# Exercise goal
For each line of the data below that contains "radius", return that line.

# Input material
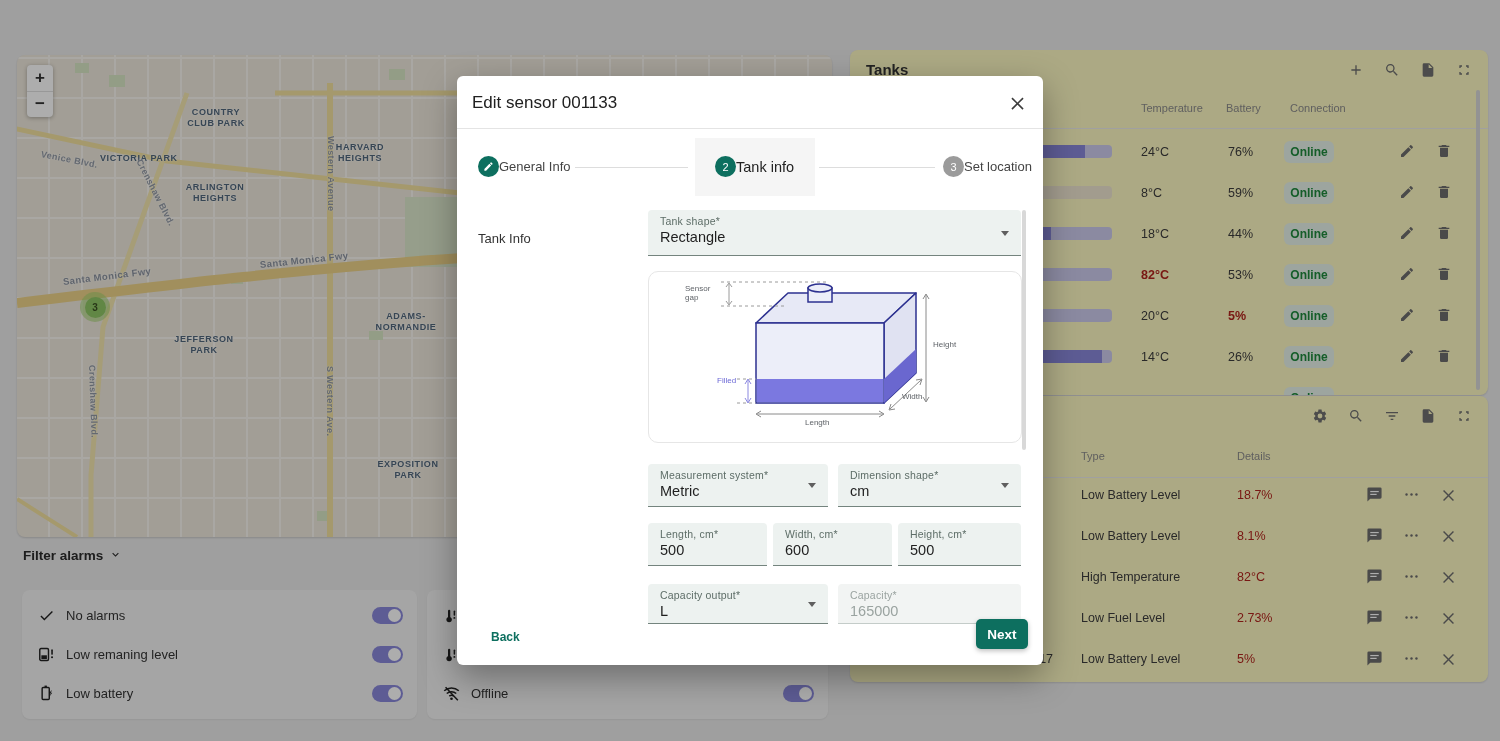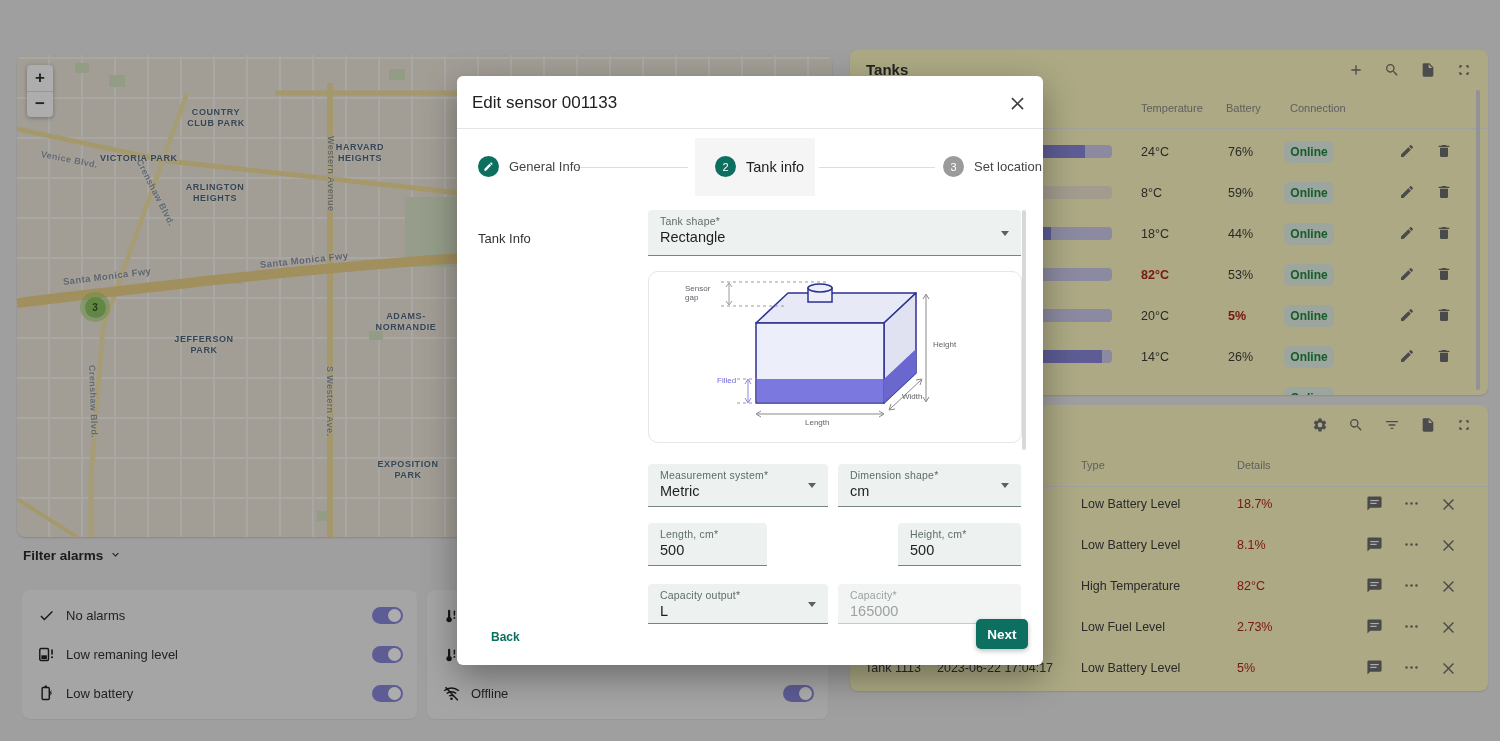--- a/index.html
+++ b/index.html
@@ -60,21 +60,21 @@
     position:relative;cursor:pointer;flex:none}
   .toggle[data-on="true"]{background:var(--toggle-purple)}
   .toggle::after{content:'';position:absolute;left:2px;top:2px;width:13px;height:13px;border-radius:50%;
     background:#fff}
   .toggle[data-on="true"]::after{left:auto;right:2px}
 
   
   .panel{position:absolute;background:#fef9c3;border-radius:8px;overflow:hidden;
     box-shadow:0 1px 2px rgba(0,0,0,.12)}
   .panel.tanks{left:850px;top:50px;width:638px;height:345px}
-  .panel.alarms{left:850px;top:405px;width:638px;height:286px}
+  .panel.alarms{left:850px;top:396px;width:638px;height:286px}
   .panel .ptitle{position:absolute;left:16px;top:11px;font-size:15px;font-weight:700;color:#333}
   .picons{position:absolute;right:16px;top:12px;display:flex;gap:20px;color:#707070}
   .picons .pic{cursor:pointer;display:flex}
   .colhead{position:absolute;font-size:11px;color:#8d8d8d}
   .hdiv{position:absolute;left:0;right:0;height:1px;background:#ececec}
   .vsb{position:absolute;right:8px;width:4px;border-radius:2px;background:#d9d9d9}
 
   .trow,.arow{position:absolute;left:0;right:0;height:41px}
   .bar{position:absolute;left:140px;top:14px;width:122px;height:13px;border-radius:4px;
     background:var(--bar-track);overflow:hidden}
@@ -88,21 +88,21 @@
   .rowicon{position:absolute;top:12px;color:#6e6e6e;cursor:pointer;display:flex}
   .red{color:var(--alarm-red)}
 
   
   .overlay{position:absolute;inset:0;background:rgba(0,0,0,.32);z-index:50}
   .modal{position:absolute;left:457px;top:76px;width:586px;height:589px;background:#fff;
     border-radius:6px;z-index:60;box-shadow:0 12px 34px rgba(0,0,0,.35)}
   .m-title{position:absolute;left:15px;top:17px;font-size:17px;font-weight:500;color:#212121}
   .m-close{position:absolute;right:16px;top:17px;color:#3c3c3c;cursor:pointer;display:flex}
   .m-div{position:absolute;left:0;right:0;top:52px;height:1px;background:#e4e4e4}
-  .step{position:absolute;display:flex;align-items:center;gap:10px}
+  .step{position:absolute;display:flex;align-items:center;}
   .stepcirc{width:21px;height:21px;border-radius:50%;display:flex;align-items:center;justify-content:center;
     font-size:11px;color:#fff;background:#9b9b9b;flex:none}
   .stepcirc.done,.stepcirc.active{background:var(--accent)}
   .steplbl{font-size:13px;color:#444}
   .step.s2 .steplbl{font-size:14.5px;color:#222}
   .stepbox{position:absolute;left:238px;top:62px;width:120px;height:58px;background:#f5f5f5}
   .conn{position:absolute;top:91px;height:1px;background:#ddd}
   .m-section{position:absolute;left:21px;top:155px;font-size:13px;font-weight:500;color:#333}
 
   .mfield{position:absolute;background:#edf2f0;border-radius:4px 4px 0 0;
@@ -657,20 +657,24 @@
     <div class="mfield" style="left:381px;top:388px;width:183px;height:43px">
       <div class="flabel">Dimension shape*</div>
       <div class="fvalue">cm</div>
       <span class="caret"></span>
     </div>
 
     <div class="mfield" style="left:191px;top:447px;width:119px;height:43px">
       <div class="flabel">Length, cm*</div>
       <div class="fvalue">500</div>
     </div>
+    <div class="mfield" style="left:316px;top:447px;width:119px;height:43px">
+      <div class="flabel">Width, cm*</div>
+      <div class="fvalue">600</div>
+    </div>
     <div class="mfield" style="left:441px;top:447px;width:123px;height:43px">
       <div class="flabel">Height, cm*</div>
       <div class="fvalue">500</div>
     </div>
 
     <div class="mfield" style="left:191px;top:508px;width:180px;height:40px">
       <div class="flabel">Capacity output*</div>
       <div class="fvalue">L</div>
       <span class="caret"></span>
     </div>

# Output for this exercise
   .toggle::after{content:'';position:absolute;left:2px;top:2px;width:13px;height:13px;border-radius:50%;
   .panel{position:absolute;background:#fef9c3;border-radius:8px;overflow:hidden;
   .vsb{position:absolute;right:8px;width:4px;border-radius:2px;background:#d9d9d9}
   .bar{position:absolute;left:140px;top:14px;width:122px;height:13px;border-radius:4px;
     border-radius:6px;z-index:60;box-shadow:0 12px 34px rgba(0,0,0,.35)}
   .stepcirc{width:21px;height:21px;border-radius:50%;display:flex;align-items:center;justify-content:center;
   .mfield{position:absolute;background:#edf2f0;border-radius:4px 4px 0 0;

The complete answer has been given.